Web page edit records
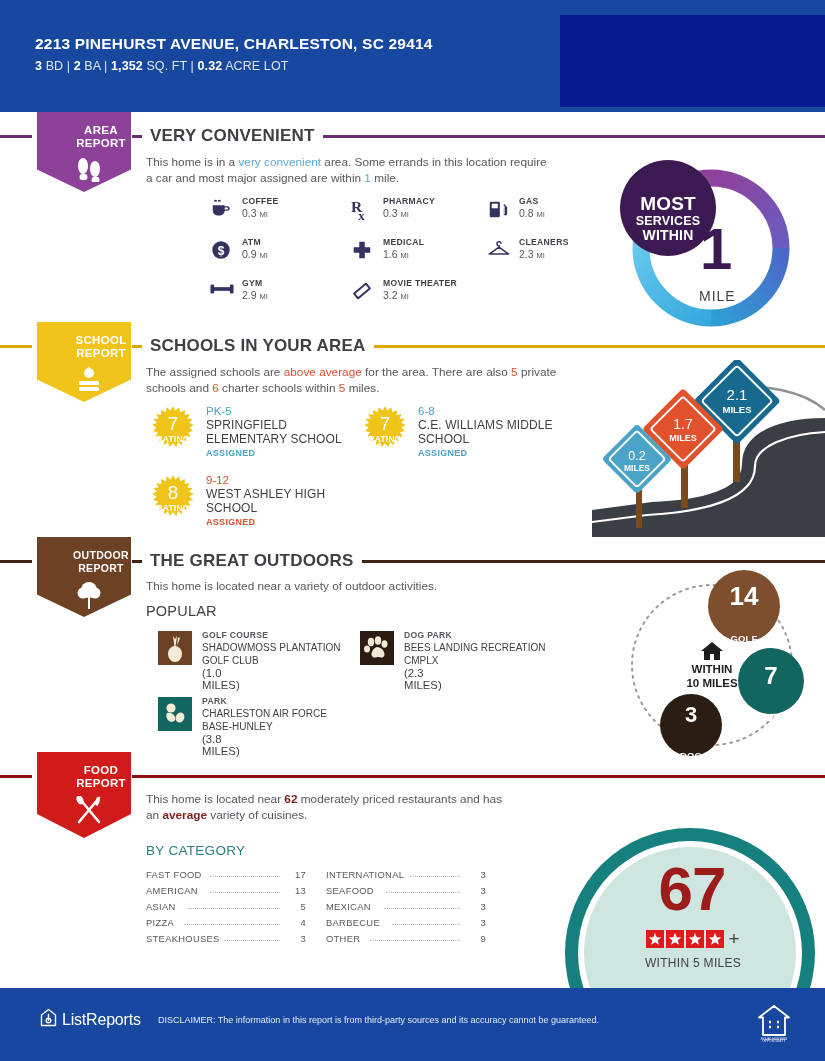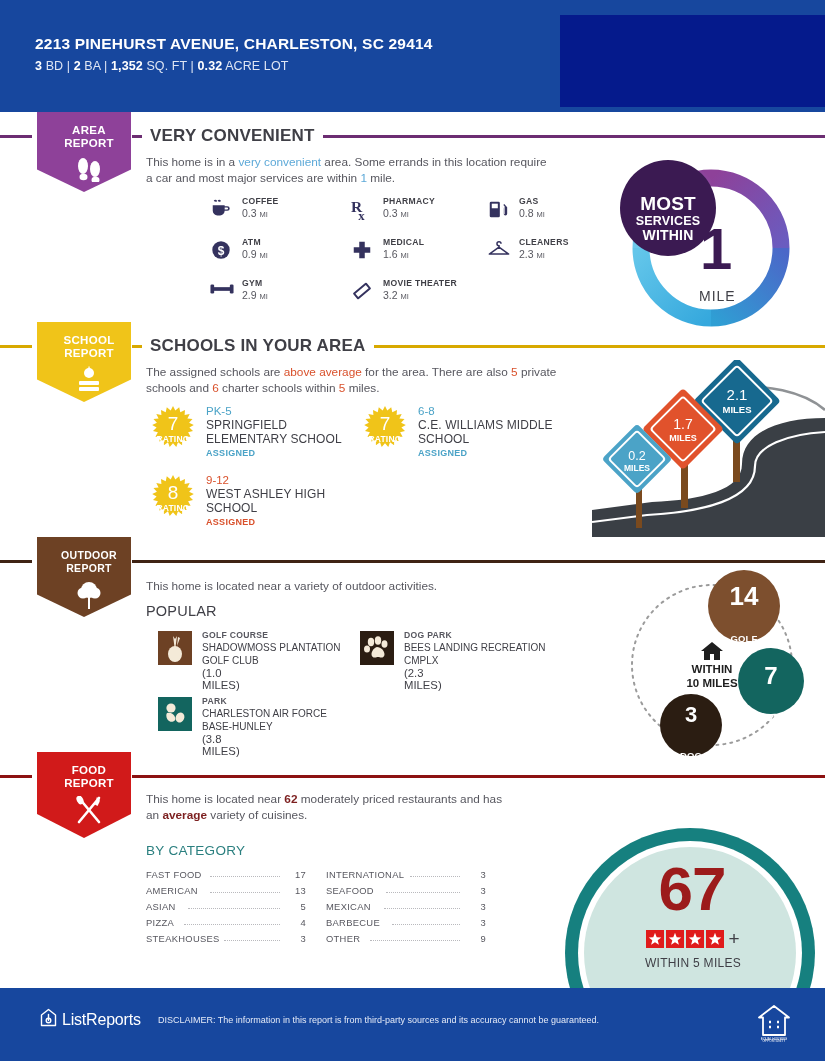--- a/index.html
+++ b/index.html
@@ -40,21 +40,21 @@
     position:relative;width:104px;
     -webkit-clip-path:polygon(0 0,100% 0,100% 72%,50% 100%,0 72%);
     clip-path:polygon(0 0,100% 0,100% 72%,50% 100%,0 72%);
   }
   .badge .inner{
     position:absolute;left:5px;top:0;width:94px;
     -webkit-clip-path:polygon(0 0,100% 0,100% 72%,50% 100%,0 72%);
     clip-path:polygon(0 0,100% 0,100% 72%,50% 100%,0 72%);
   }
   .badge .btext{
-    position:absolute;left:0;top:12px;width:104px;
+    position:absolute;left:12px;top:12px;width:104px;
     font-size:11.5px;font-weight:bold;line-height:13px;letter-spacing:.3px;
   }
   .badge .bicon{position:absolute;left:0;top:44px;width:104px;}
   .sec-title{
     position:absolute;font-size:17px;font-weight:bold;color:#3f3f46;
     letter-spacing:.2px;background:#fff;padding:0 8px;
   }
   .sec-dash{position:absolute;width:10px;height:3px;}
   .sec-desc{
     position:absolute;font-size:11.8px;line-height:15.5px;color:#57575f;
@@ -147,21 +147,21 @@
                 <ellipse cx="58.5" cy="24" rx="4" ry="3.2"></ellipse>
           </g>
             </svg>
         </div>
       </div>
     </div>
   </div>
   <div class="sec-dash" style="left:132px;top:23px;background:#6c2d72;"></div>
   <div class="sec-title" style="left:142px;top:14px;">VERY CONVENIENT</div>
   <div class="sec-desc" style="left:146px;top:43px;width:410px;">
-    <span>This home is in a </span><span class="hl-blue">very convenient</span><span> area. Some errands in this location require a car and most major services are within </span><span class="hl-blue">1</span><span> mile.</span>
+    <span>This home is in a </span><span class="hl-blue">very convenient</span><span> area. Some errands in this location require a car and most major assigned are within </span><span class="hl-blue">1</span><span> mile.</span>
   </div>
 
   <div class="amen" style="left:170px;top:84px;width:390px;height:110px;">
     <div class="amen-item" style="left:0;top:0;">
       <span class="amen-ico"><svg width="22" height="22" viewBox="0 0 24 24" fill="#34325e">
             <path d="M3 8h13v6a5 5 0 0 1-5 5H8a5 5 0 0 1-5-5V8zm13 1h3a2.5 2.5 0 0 1 0 5h-3V9zm0 1.4v2.2h2.6a1.1 1.1 0 0 0 0-2.2H16zM5 4.2c.9-1.1 2-1.1 2.9 0M9 4.2c.9-1.1 2-1.1 2.9 0"></path>
             <path d="M4.6 3.3c.7-.9 1.9-.9 2.6 0M8.8 3.3c.7-.9 1.9-.9 2.6 0" stroke="#34325e" stroke-width="1.3" fill="none"></path>
           </svg></span>
       <span class="amen-name">COFFEE</span>
       <span class="amen-dist"><span>0.3</span> <small>MI</small></span>
@@ -371,20 +371,21 @@
                 <circle cx="46" cy="12" r="5.5"></circle>
                 <circle cx="58" cy="12" r="5.5"></circle>
             <rect x="51" y="13" width="2" height="15"></rect>
           </g>
             </svg>
         </div>
       </div>
     </div>
   </div>
   <div class="sec-dash" style="left:132px;top:23px;background:#3f2314;"></div>
+  <div class="sec-title" style="left:142px;top:14px;">THE GREAT OUTDOORS</div>
   <div class="sec-desc" style="left:146px;top:42px;width:420px;">This home is located near a variety of outdoor activities.</div>
   <div class="popular-hd" style="left:146px;top:66px;">POPULAR</div>
 
   <div class="out-item" style="left:158px;top:94px;">
     <div class="out-tile" style="background:#6d4124;">
       <svg width="34" height="34" viewBox="0 0 34 34">
           <g fill="#f4ead8">
             <ellipse cx="17" cy="23" rx="7" ry="8"></ellipse>
             <path d="M15 5l1.5 11h1L19 5l-2 3z"></path>
             <path d="M20 6l-1 9 3-8z"></path>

What the task requires>
Write out each line above that contains the word "area".

Result below>
-    <span>This home is in a </span><span class="hl-blue">very convenient</span><span> area. Some errands in this location require a car and most major services are within </span><span class="hl-blue">1</span><span> mile.</span>
+    <span>This home is in a </span><span class="hl-blue">very convenient</span><span> area. Some errands in this location require a car and most major assigned are within </span><span class="hl-blue">1</span><span> mile.</span>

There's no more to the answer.